Le Figaro: Les nationalistes corses sont arrivés largement en tête lors du premier tour des élections territoriales sur l'Ile de Beauté. Comment expliquez-vous ce résultat?
Jean-Pierre Chevènement: Je ne suis nullement surpris par le résultat des élections en Corse. La montée du nationalisme corse est le résultat de démissions successives de tous les gouvernements de droite et de gauche depuis une quarantaine d'années. C'est Valéry Giscard d'Estaing qui a créé l'université de Corte qui est devenue la matrice et le fief du nationalisme corse. La gauche a accordé à la Corse son premier statut et si ce n'avait été l'intervention du conseil constitutionnel, elle aurait reconnu la notion de «peuple corse». J'ai moi-même quitté le gouvernement pour ne pas entériner un transfert de pouvoir législatif à l'Assemblée de Corse. C'était en l'an 2000 et pourtant j'avais accepté que, contre tous les engagements antérieurs, le gouvernement abandonne la renonciation préalable à la violence qu'il exigeait des nationalistes. C'est ainsi que s'est ouvert le processus dit de «Matignon». Je fais également observer que l'Etat français s'est assis sur le référendum de 2003. Les Corses avaient pourtant rejeté la fusion des deux départements. Ils voulaient garder un découpage territorial qui les rapprochait de la France continentale et n'acceptaient pas d'être transformés en territoire d'Outre-mer bis avec une collectivité unique. Le législateur, sous le précédent Président de la République, a fait fi des résultats de ce référendum. En 2003, toutes les forces politiques de droite et de gauche, ainsi que les nationalistes, voulaient la collectivité unique. Ne s'y opposaient que les radicaux de gauche, le PCF et moi-même. Les électeurs corses nous ont alors donné raison mais, en 2014, le Parlement leur a imposé la collectivité unique. Beau déni de démocratie!

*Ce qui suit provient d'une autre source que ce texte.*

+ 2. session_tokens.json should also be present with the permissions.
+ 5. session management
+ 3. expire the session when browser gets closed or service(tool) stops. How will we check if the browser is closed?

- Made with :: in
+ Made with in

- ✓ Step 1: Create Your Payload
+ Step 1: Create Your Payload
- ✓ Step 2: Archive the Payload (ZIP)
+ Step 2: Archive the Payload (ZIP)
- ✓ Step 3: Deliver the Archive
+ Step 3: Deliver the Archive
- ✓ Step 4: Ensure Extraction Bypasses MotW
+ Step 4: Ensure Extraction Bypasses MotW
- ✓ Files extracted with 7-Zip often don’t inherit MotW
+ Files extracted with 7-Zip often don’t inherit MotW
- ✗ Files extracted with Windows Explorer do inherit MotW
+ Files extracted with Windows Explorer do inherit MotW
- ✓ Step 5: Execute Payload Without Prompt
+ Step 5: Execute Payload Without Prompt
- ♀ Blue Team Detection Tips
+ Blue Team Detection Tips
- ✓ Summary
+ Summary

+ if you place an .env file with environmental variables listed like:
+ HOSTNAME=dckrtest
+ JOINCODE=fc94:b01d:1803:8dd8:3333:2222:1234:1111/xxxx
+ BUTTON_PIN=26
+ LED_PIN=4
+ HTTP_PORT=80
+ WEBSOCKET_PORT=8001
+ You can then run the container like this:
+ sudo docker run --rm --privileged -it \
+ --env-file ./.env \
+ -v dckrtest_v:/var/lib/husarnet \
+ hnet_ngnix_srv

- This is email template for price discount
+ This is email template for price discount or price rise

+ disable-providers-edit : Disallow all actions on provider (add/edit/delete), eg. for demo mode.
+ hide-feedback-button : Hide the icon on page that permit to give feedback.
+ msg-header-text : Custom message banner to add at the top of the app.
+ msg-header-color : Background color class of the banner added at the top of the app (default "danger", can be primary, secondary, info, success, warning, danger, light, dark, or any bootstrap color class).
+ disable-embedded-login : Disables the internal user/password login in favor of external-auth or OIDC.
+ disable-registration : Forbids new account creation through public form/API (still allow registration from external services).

Le succès des nationalistes corses peut être relativisé par l’importance de l’abstention. Au total, ils ne représentent que moins d’un quart des inscrits. Mais ce serait une erreur de sous-estimer la poussée de l’ethnicisme en Corse comme partout ailleurs en Europe. C’est une tendance de fond qu’on a pu observer depuis le début des années 90 en Europe centrale et orientale, dans l’ex-URSS, dans les Balkans, et maintenant en Europe occidentale avec la Catalogne, la Flandre, la Lombardie et la Corse. Le cas corse présente une originalité car la Corse n’est pas une région riche. Elle bénéficie de transferts massifs de la part de la collectivité nationale de laquelle les nationalistes corses aspirent à se détacher. C’est la limite de leur revendication. Celle-ci peut cependant se révéler contagieuse. C’est pourquoi on attend du gouvernement de la République française qu’il reste ferme sur ses principes : la République n’a pas de concessions à faire à l’ethnicisme.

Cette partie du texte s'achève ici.